» **Exercise instructions**
Within the records, tally the lines that contain "cursor" and reply with that number only.

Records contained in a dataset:
■ ■ ■
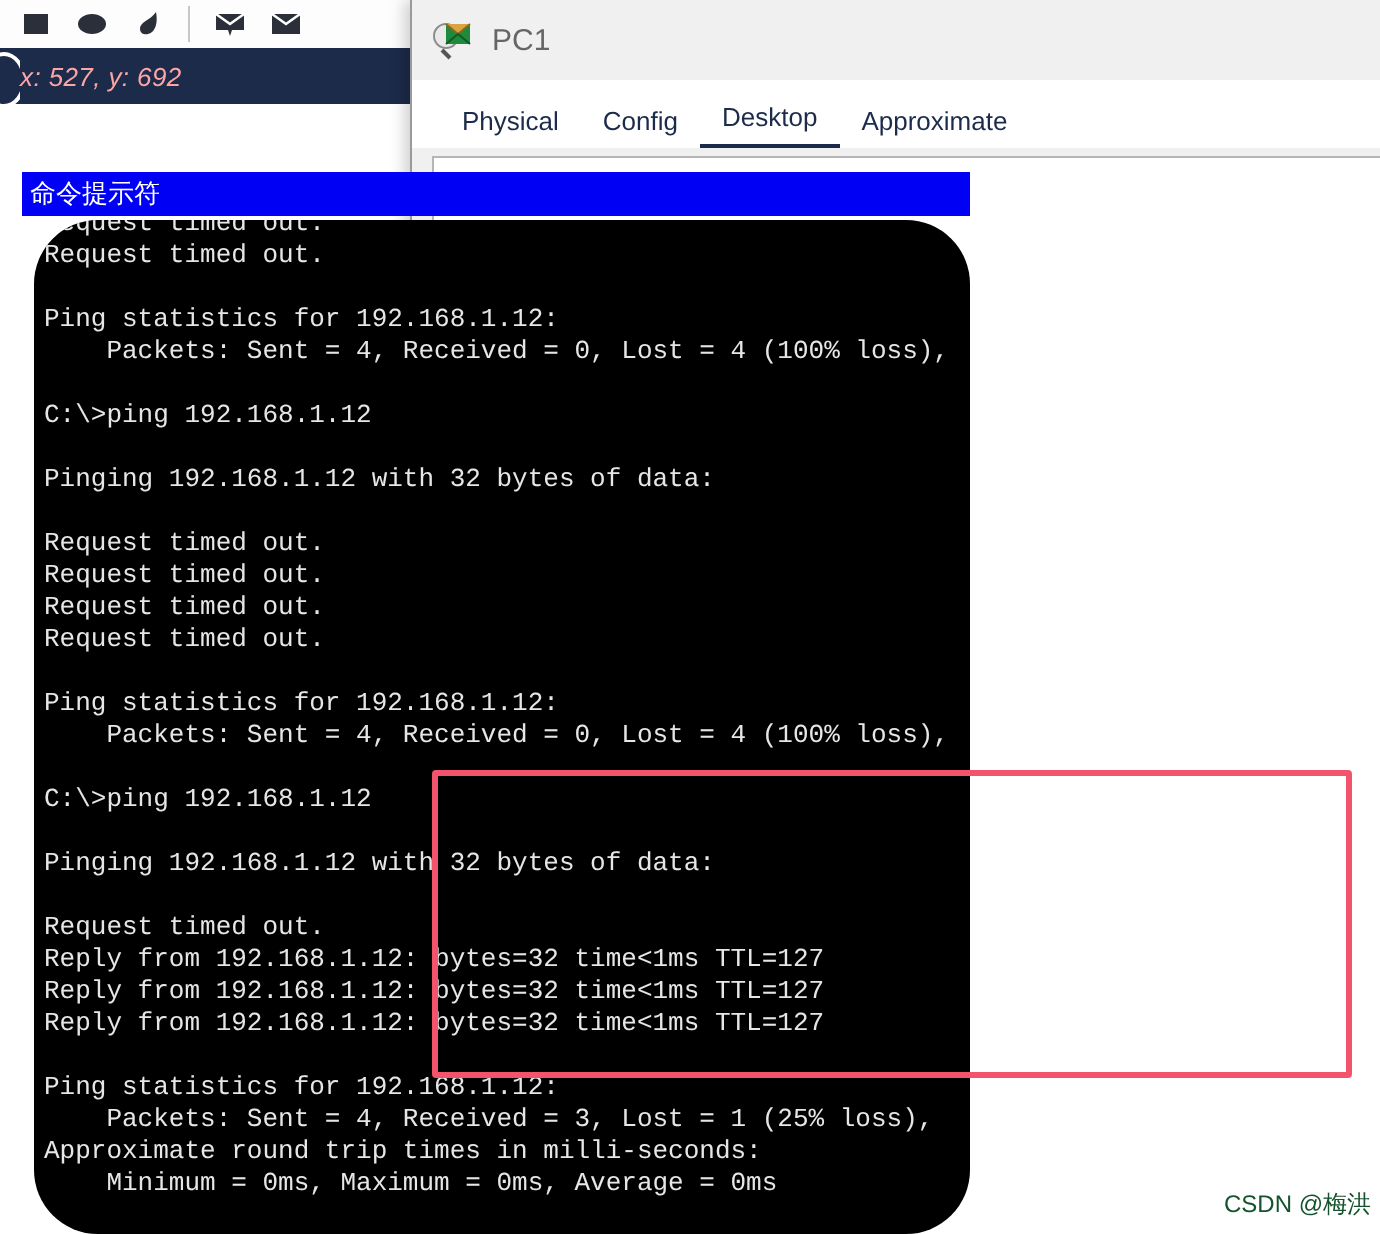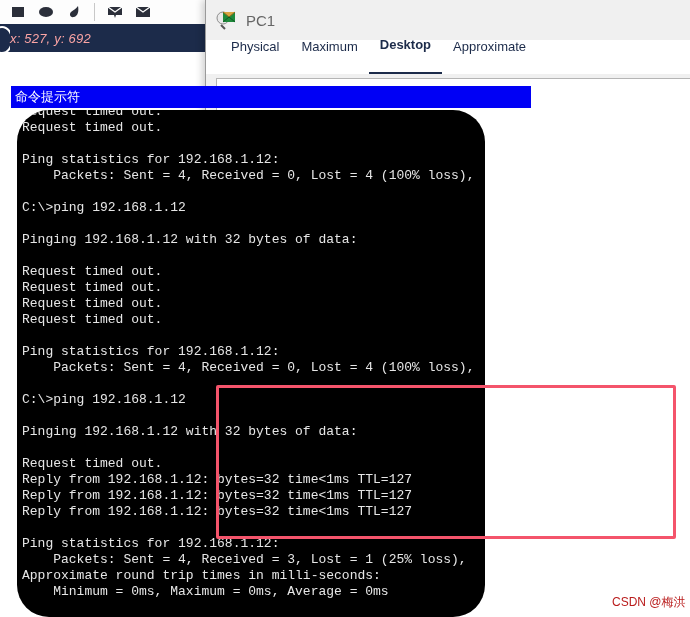--- a/index.html
+++ b/index.html
@@ -49,7 +49,7 @@
 
   #tab-strip{height:34px;background:#ffffff;display:flex;align-items:flex-end;padding-left:14px;
              box-sizing:border-box;}
-  .tab{font-size:13px;color:#1c2b4a;padding:0 11px 20px 11px;white-space:nowrap;cursor:default;}
+  .tab{font-size:13px;color:#1c2b4a;padding:0 11px 6px 11px;white-space:nowrap;cursor:default;}
   .tab.active{border-bottom:2px solid #1c2b4a;font-weight:700;}
 
   #tab-body{position:absolute;left:10px;top:78px;right:0px;bottom:0;background:#ffffff;

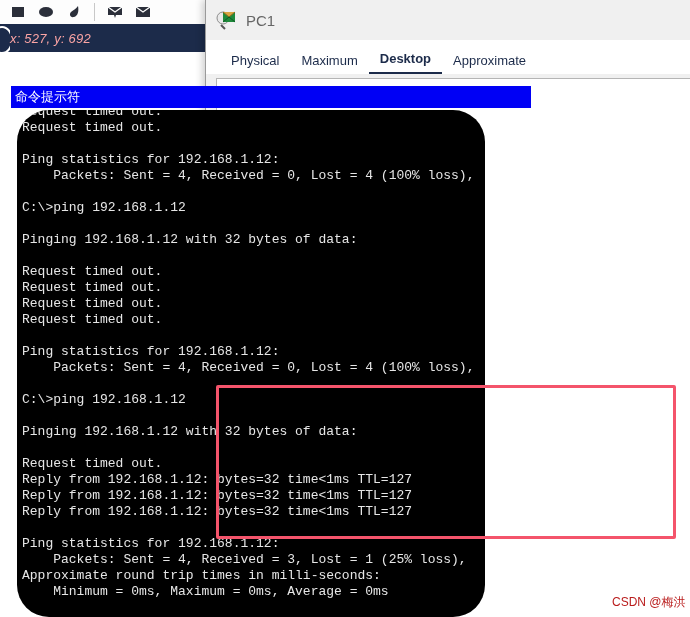--- a/index.html
+++ b/index.html
@@ -156,7 +156,7 @@
 
   <div id="tab-strip">
     <div class="tab">Physical</div>
-    <div class="tab">Maximum</div>
+    <div class="tab">Config</div>
     <div class="tab active">Desktop</div>
     <div class="tab">Approximate</div>
   </div>

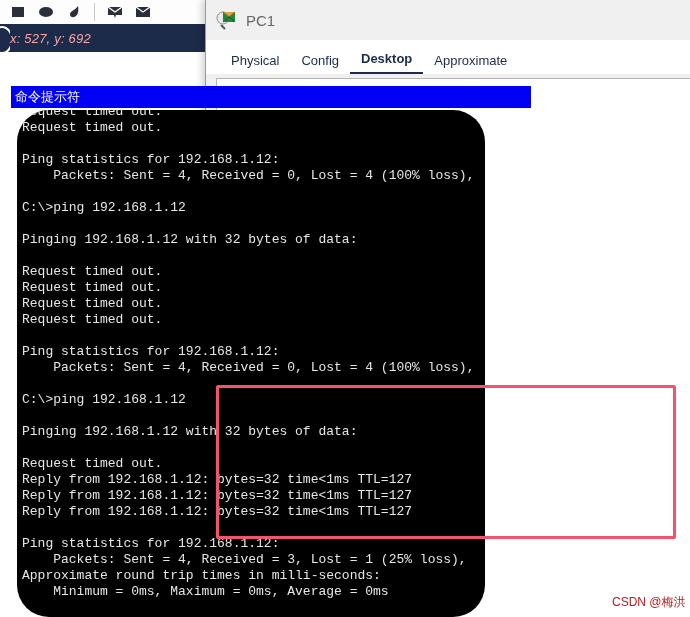--- a/index.html
+++ b/index.html
@@ -50,7 +50,7 @@
   #tab-strip{height:34px;background:#ffffff;display:flex;align-items:flex-end;padding-left:14px;
              box-sizing:border-box;}
   .tab{font-size:13px;color:#1c2b4a;padding:0 11px 6px 11px;white-space:nowrap;cursor:default;}
-  .tab.active{border-bottom:2px solid #1c2b4a;font-weight:700;}
+  .tab.active{border-bottom:2px solid #1c2b4a;font-weight:400;}
 
   #tab-body{position:absolute;left:10px;top:78px;right:0px;bottom:0;background:#ffffff;
             border-top:1px solid #b5b5b5;border-left:1px solid #b5b5b5;}

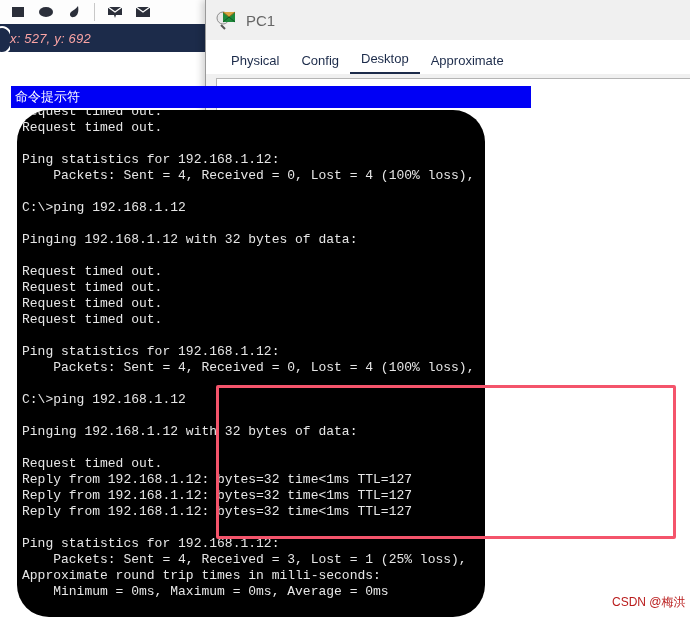--- a/index.html
+++ b/index.html
@@ -55,7 +55,7 @@
   #tab-body{position:absolute;left:10px;top:78px;right:0px;bottom:0;background:#ffffff;
             border-top:1px solid #b5b5b5;border-left:1px solid #b5b5b5;}
 
-  #cmd-title{position:absolute;left:11px;top:86px;width:520px;height:22px;background:#0000f5;
+  #cmd-title{position:absolute;left:11px;top:86px;width:474px;height:22px;background:#0000f5;
              color:#ffffff;font-size:13px;line-height:22px;padding-left:4px;box-sizing:border-box;}
 
   #terminal{position:absolute;left:17px;top:110px;width:468px;height:507px;background:#000000;

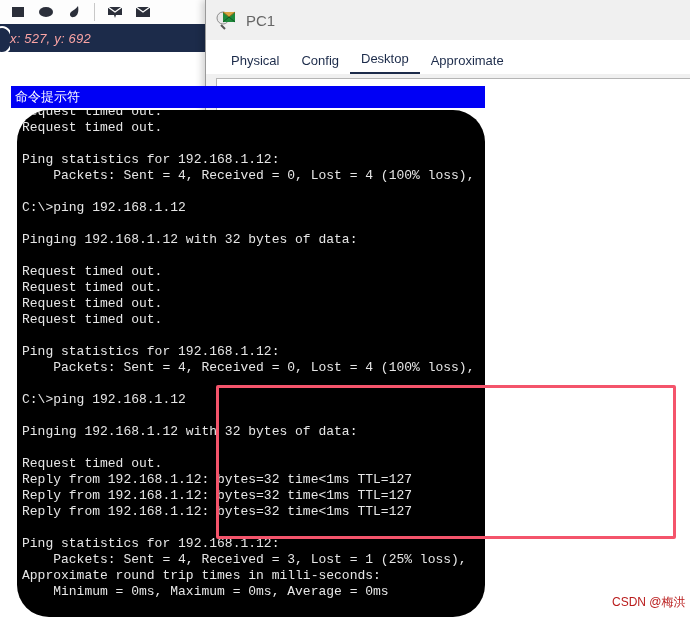--- a/index.html
+++ b/index.html
@@ -68,7 +68,7 @@
   #red-box{position:absolute;left:216px;top:385px;width:460px;height:154px;
            border:3px solid #f4546b;border-radius:2px;box-sizing:border-box;pointer-events:none;}
 
-  #watermark{position:absolute;left:612px;top:594px;font-size:12px;color:#b91c1c;white-space:nowrap;}
+  #watermark{position:absolute;left:612px;top:594px;font-size:12px;color:#14532d;white-space:nowrap;}
 </style>
 </head>
 <body>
■ ■ ■
» **Your response**
3